What should you know about labeling your non-alcoholic beer? Well, the first thing is that depending on the the source of the fermentable sugars that gave you alcohol you’ve either got a non-alcoholic malt beverage governed by the labeling rules of the TTB or you’ve got a non-alcoholic beverage with labeling governed by the FDA (both still have Internal Revenue Code (IRC) requirements).
For example, take the difference between using sugar and barley. If you’ve derived the majority of your alcohol content from brewing a beverage with barley and, for instance, stalled-out brewing to obtain a near beer (something with under one-half of one percent (0.5%) alcohol) then you’ve got a malt beverage and the Tax and Trade Bureau’s regulations under authority derived from the Federal Alcohol Administration Act (FAA) apply. (27 USC 211(a)(7)):
“The term “malt beverage” means a beverage made by the alcoholic fermentation of an infusion or decoction, or combination of both, in potable brewing water, of malted barley with hops, or their parts, or their products, and with or without other malted cereals, and with or without the addition of unmalted or prepared cereals, other carbohydrates or products prepared therefrom, and with or without the addition of carbon dioxide, and with or without other wholesome products suitable for human food consumption.”

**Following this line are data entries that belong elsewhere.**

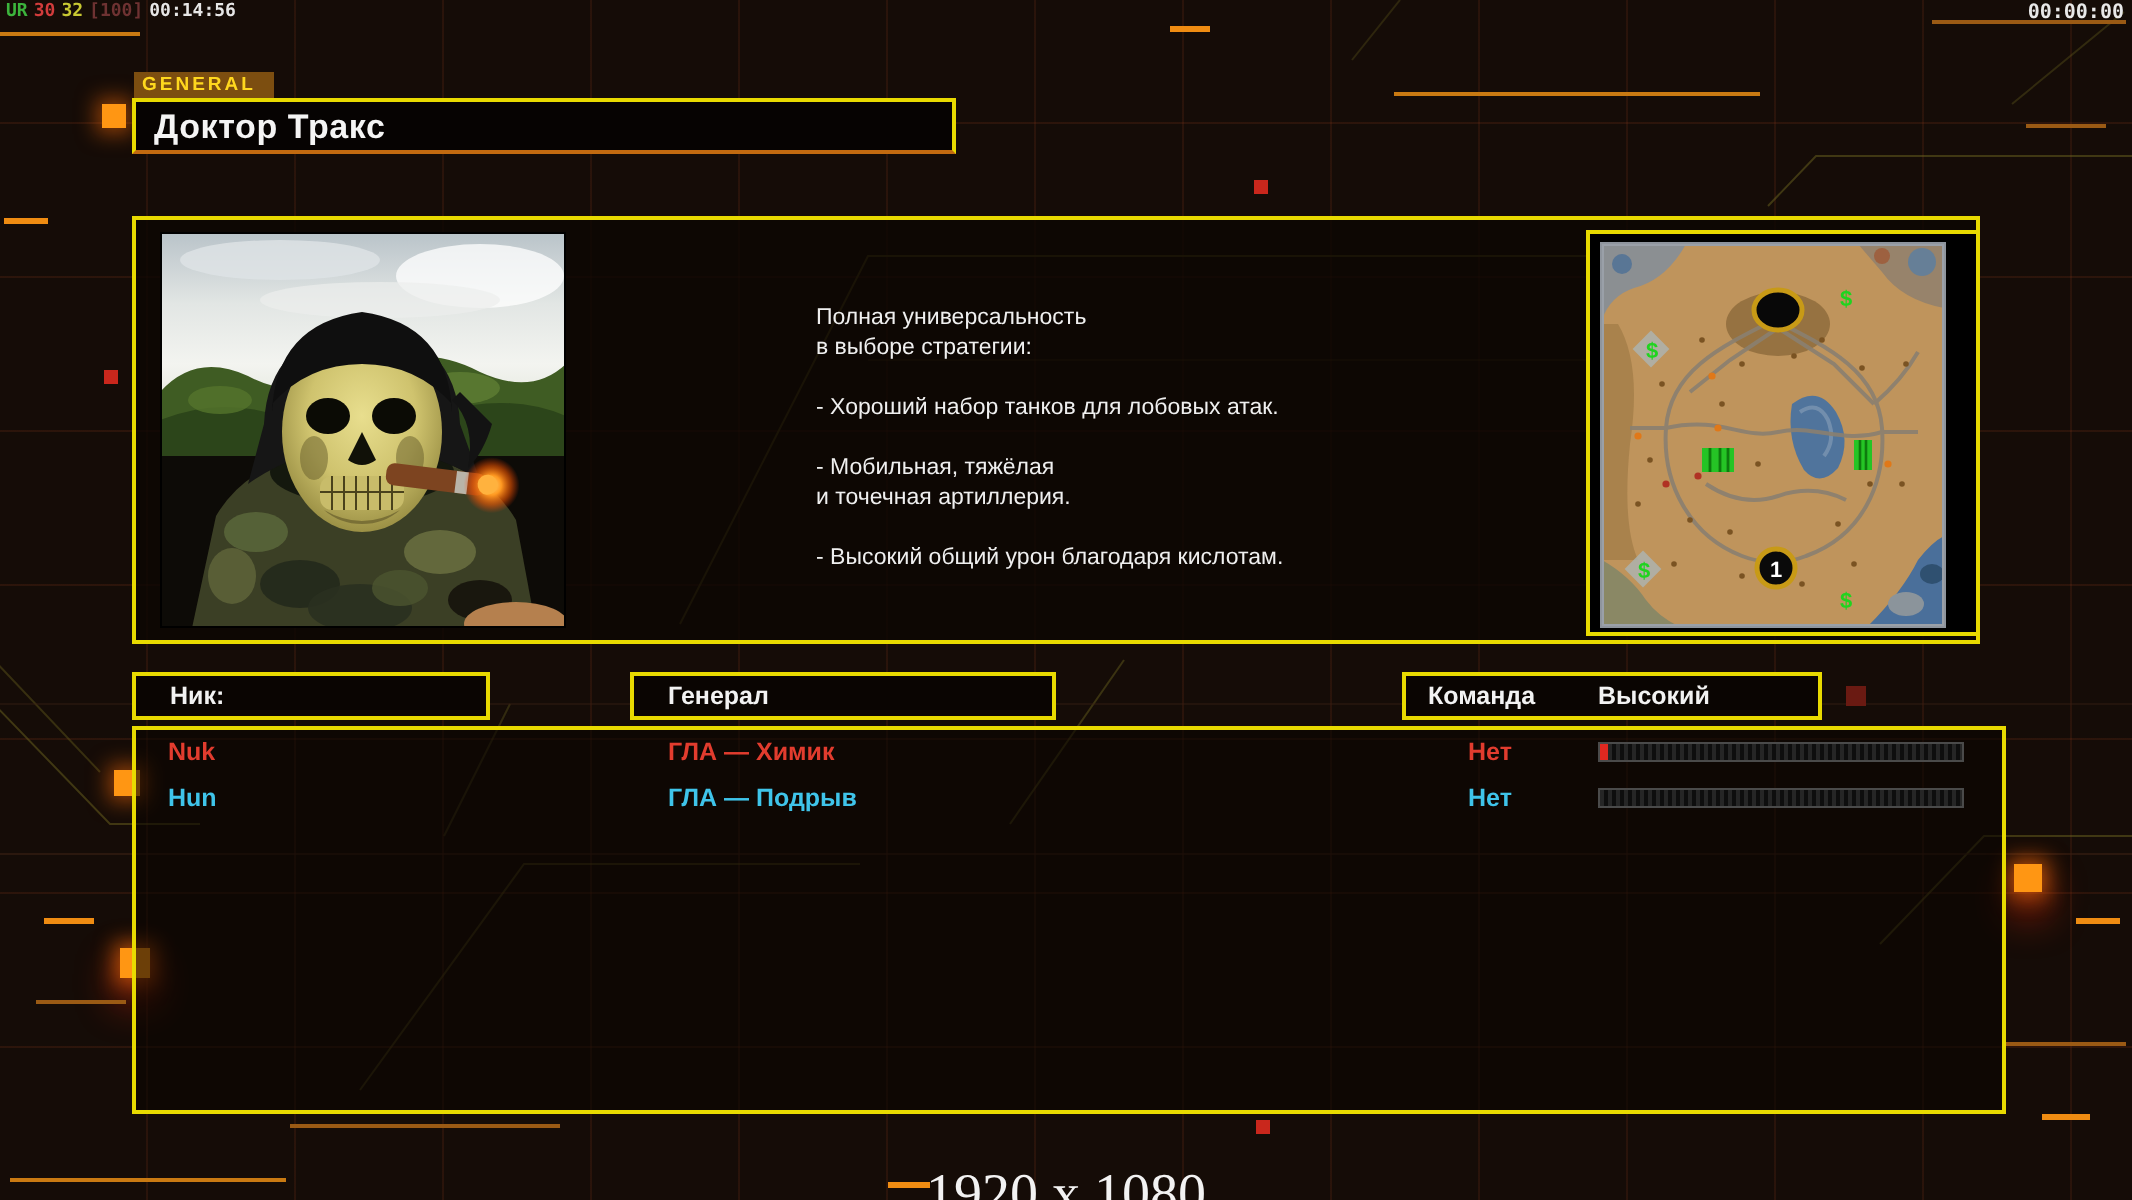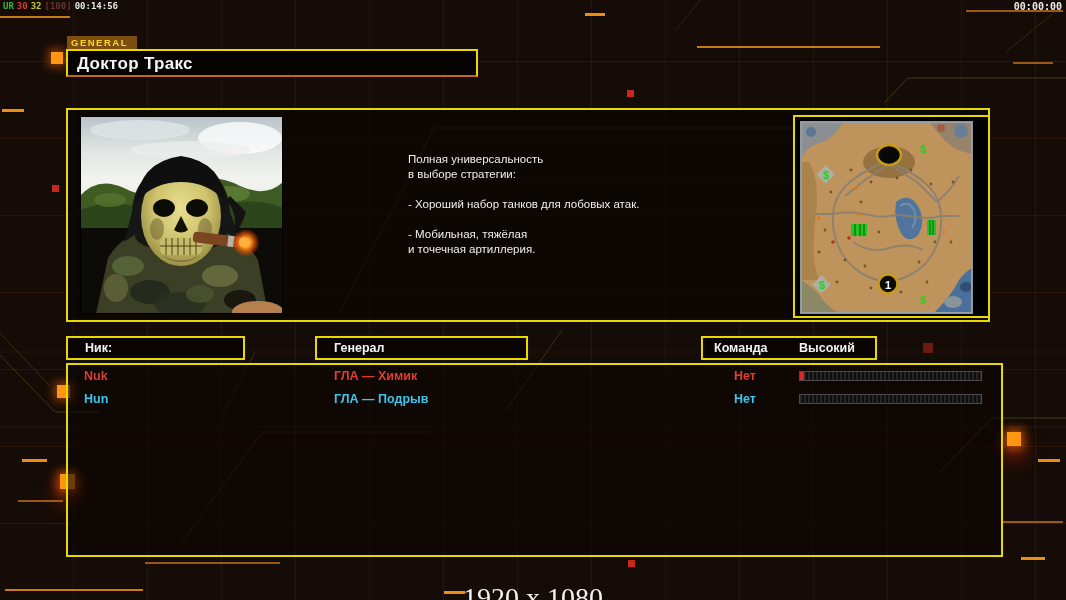"- Высокий общий урон благодаря" p.para { html: none -> <p>- Высокий общий урон благодаря кислотам.</p> }
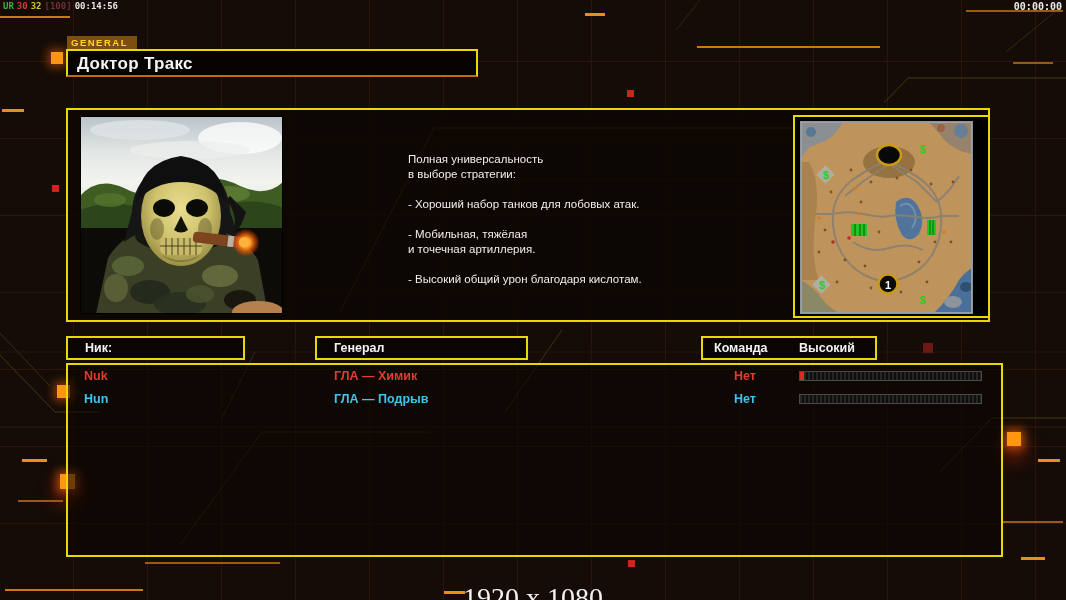"Команда" #hbox-team { width: 176px -> 210px }
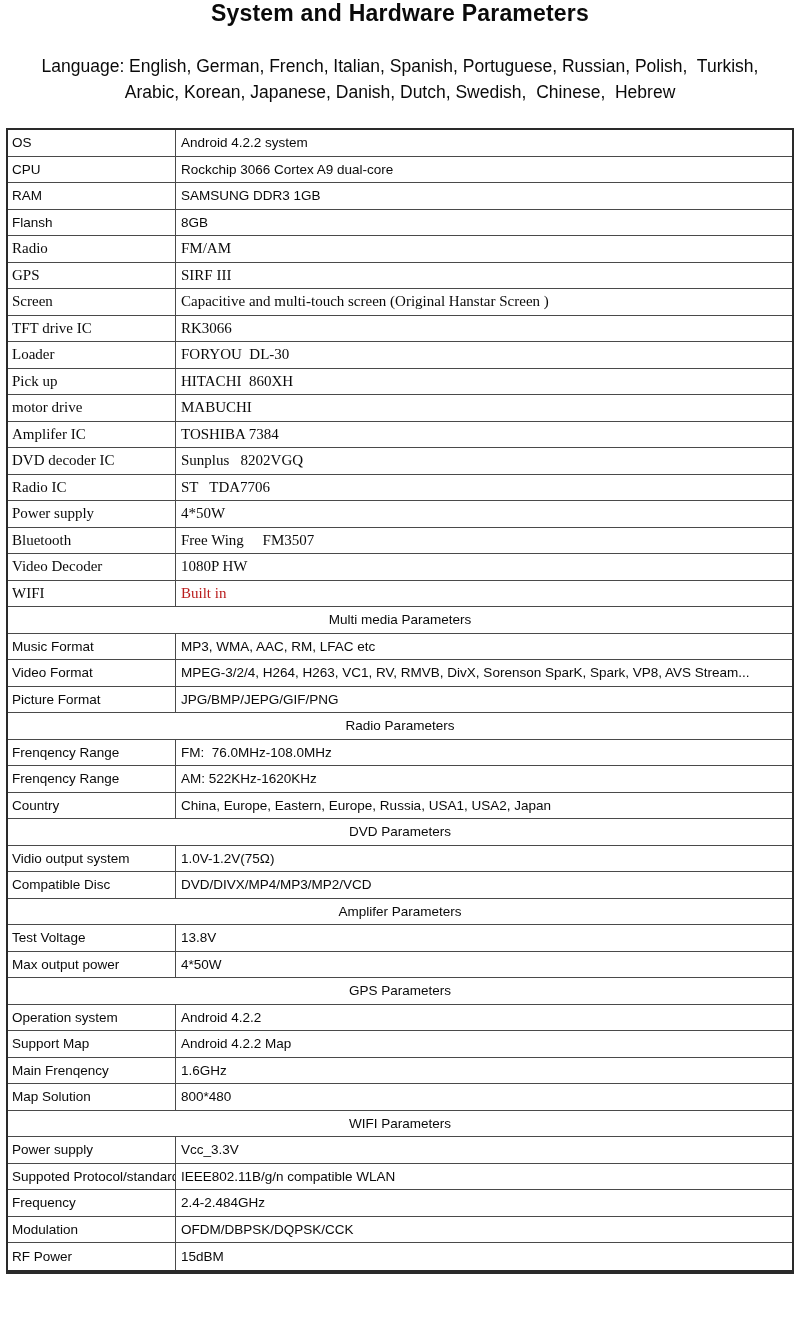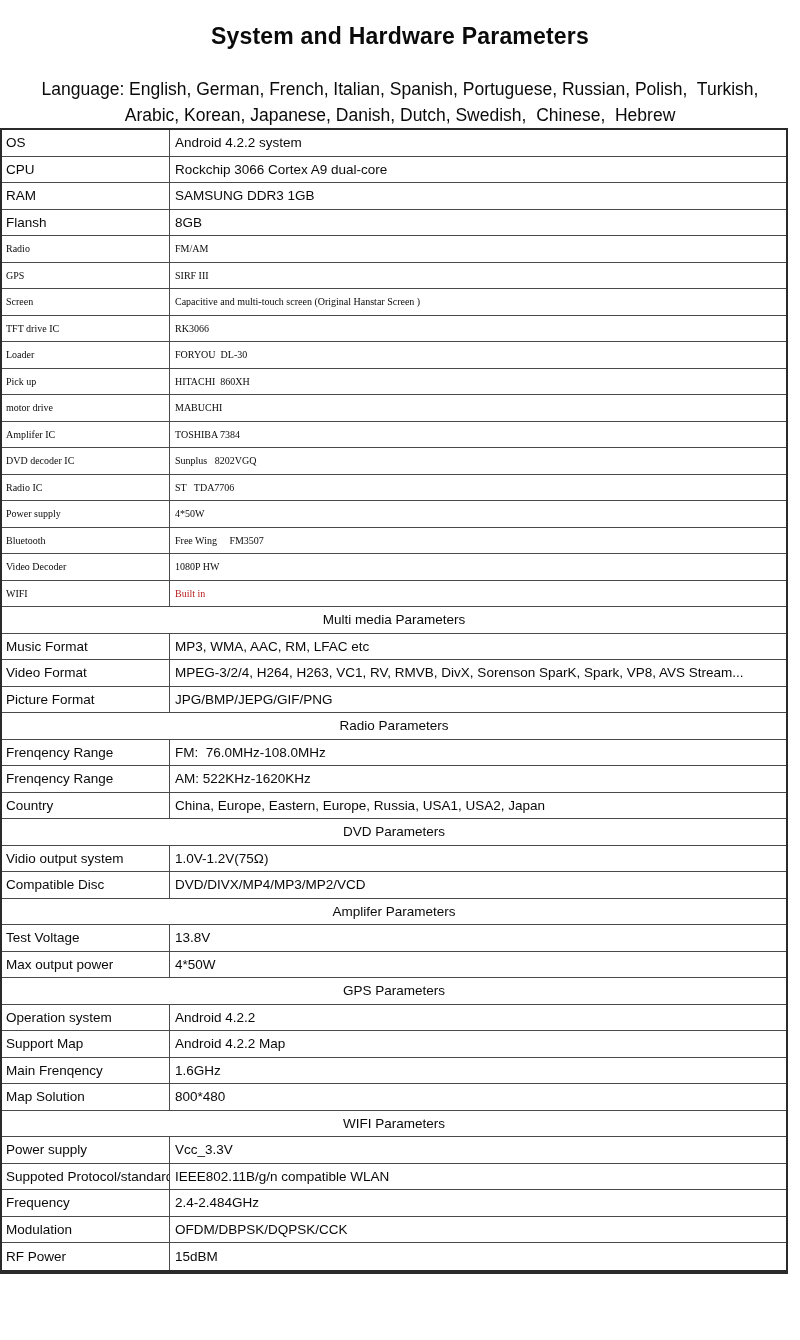"System and Hardware Parameters" .title { padding-top: 23px -> none }
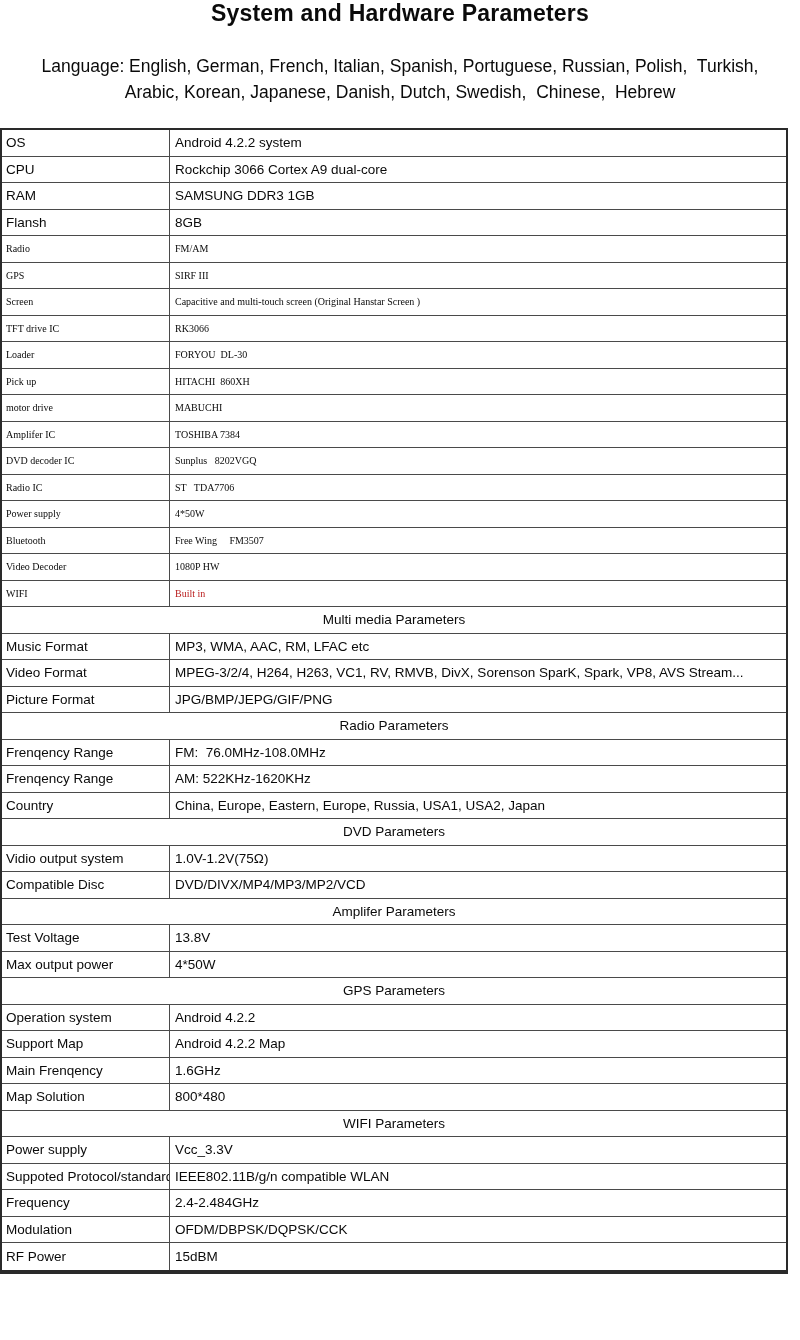"OS" .spec-table { margin-left: none -> 6px }
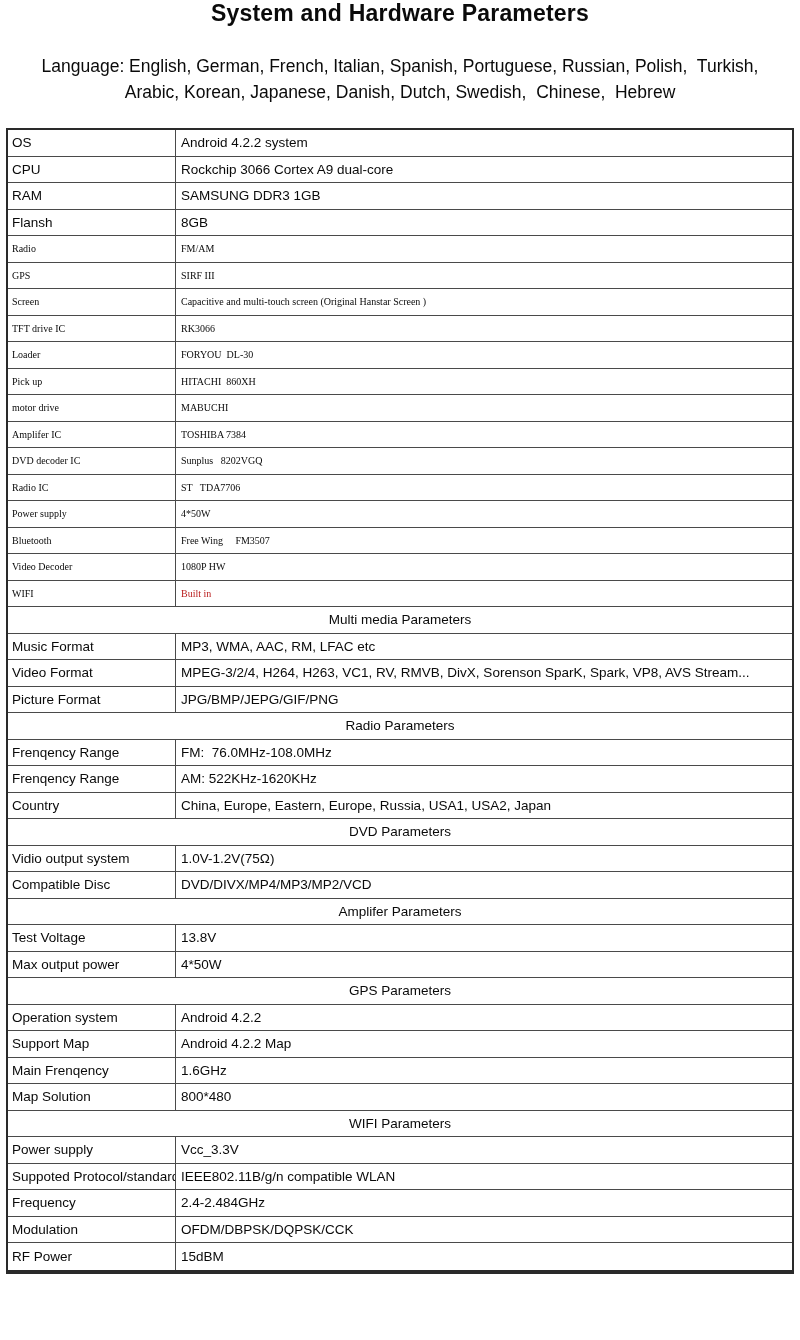"Radio" .serif { font-size: 10px -> 15px }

Conversely, if you’ve derived the majority of that low ABV from sugar – for example, like many kombuchas or hard seltzers – then you’ve got an FDA regulated beverage that may be a “beer” as that term is used under the Internal Revenue Code, but it isn’t a malt beverage nor is it a “beer” under the FAA. This distinction is a result of the FAA having a definition of malt beverage that doesn’t include an ABV requirement. There’s actually an old (2008, is that old?) TTB ruling that lays a lot of this out for you (2008-3).
In this piece we’re concerned with the labeling requirements for the non-alcoholic beer that is also a non-alcoholic malt beverage. We’ll cover the FDA labeling for a non-alcoholic beer (beverage) in another posting.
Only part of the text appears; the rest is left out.